» REQUIRED WORK:
Scan the listing for the word "weight", and copy out each line where it is found.

» GIVEN INFORMATION:
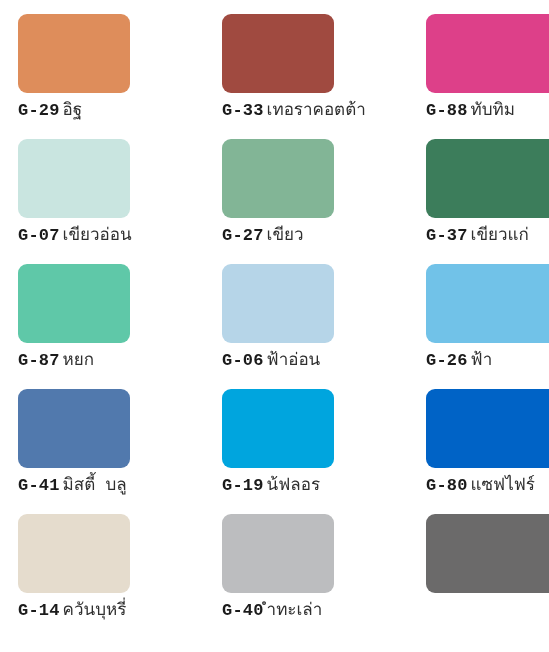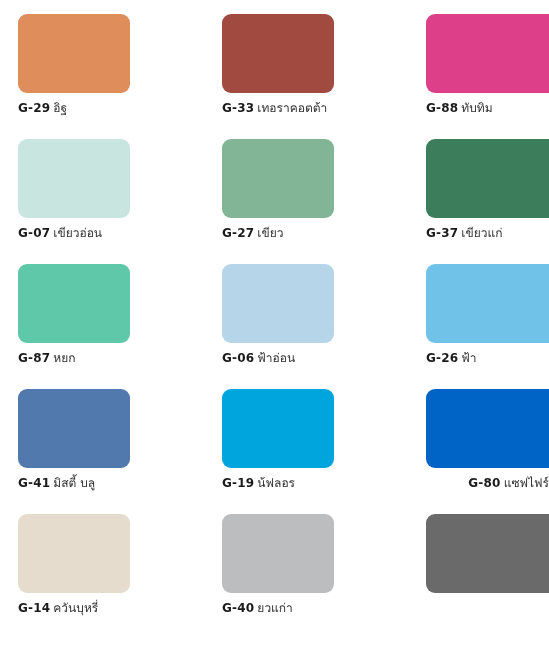--- a/index.html
+++ b/index.html
@@ -38,24 +38,25 @@
     border-radius: 9px;
     display: block;
   }
   .col-3 .swatch-chip {
     border-top-right-radius: 0;
     border-bottom-right-radius: 0;
     width: 123px;
   }
   .swatch-label {
     margin-top: 9px;
-    font-size: 12px;
+    font-size: 17px;
     line-height: 1.1;
     color: #2a2a2a;
     white-space: nowrap;
+    font-family: Liberation Mono, monospace;
   }
   .swatch-code {
     font-weight: bold;
     letter-spacing: 0.2px;
     color: #1b1b1b;
   }
   .swatch-name {
     font-weight: normal;
     color: #2f2f2f;
     margin-left: 3px;
@@ -102,28 +103,28 @@
       <div class="swatch-label"><span class="swatch-code">G-26</span><span class="swatch-name">ฟ้า</span></div>
     </div>
     <div class="swatch-cell col-1" style="grid-area: 4 / 1;">
       <div class="swatch-chip" title="#5179ad" style="background-color: rgb(81, 121, 173);"></div>
       <div class="swatch-label"><span class="swatch-code">G-41</span><span class="swatch-name">มิสตี้ บลู</span></div>
     </div>
     <div class="swatch-cell col-2" style="grid-area: 4 / 2;">
       <div class="swatch-chip" title="#00a5de" style="background-color: rgb(0, 165, 222);"></div>
       <div class="swatch-label"><span class="swatch-code">G-19</span><span class="swatch-name">น้ฟลอร</span></div>
     </div>
-    <div class="swatch-cell col-3" style="grid-area: 4 / 3; text-align: right;">
+    <div class="swatch-cell col-3" style="grid-area: 4 / 3;">
       <div class="swatch-chip" title="#0063c6" style="background-color: rgb(0, 99, 198);"></div>
       <div class="swatch-label"><span class="swatch-code">G-80</span><span class="swatch-name">แซฟไฟร์</span></div>
     </div>
     <div class="swatch-cell col-1" style="grid-area: 5 / 1;">
       <div class="swatch-chip" title="#e5dccd" style="background-color: rgb(229, 220, 205);"></div>
       <div class="swatch-label"><span class="swatch-code">G-14</span><span class="swatch-name">ควันบุหรี่</span></div>
     </div>
     <div class="swatch-cell col-2" style="grid-area: 5 / 2;">
       <div class="swatch-chip" title="#bcbdbf" style="background-color: rgb(188, 189, 191);"></div>
-      <div class="swatch-label"><span class="swatch-code">G-40</span><span class="swatch-name">ยวแก่า</span></div>
+      <div class="swatch-label"><span class="swatch-code">G-40</span><span class="swatch-name">ำทะเล่า</span></div>
     </div>
     <div class="swatch-cell col-3" style="grid-area: 5 / 3;">
       <div class="swatch-chip" title="#6b6a6a" style="background-color: rgb(107, 106, 106);"></div>
     </div>
   </div>
 
 </body></html>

» EXERCISE RESULT:
     font-weight: bold;
     font-weight: normal;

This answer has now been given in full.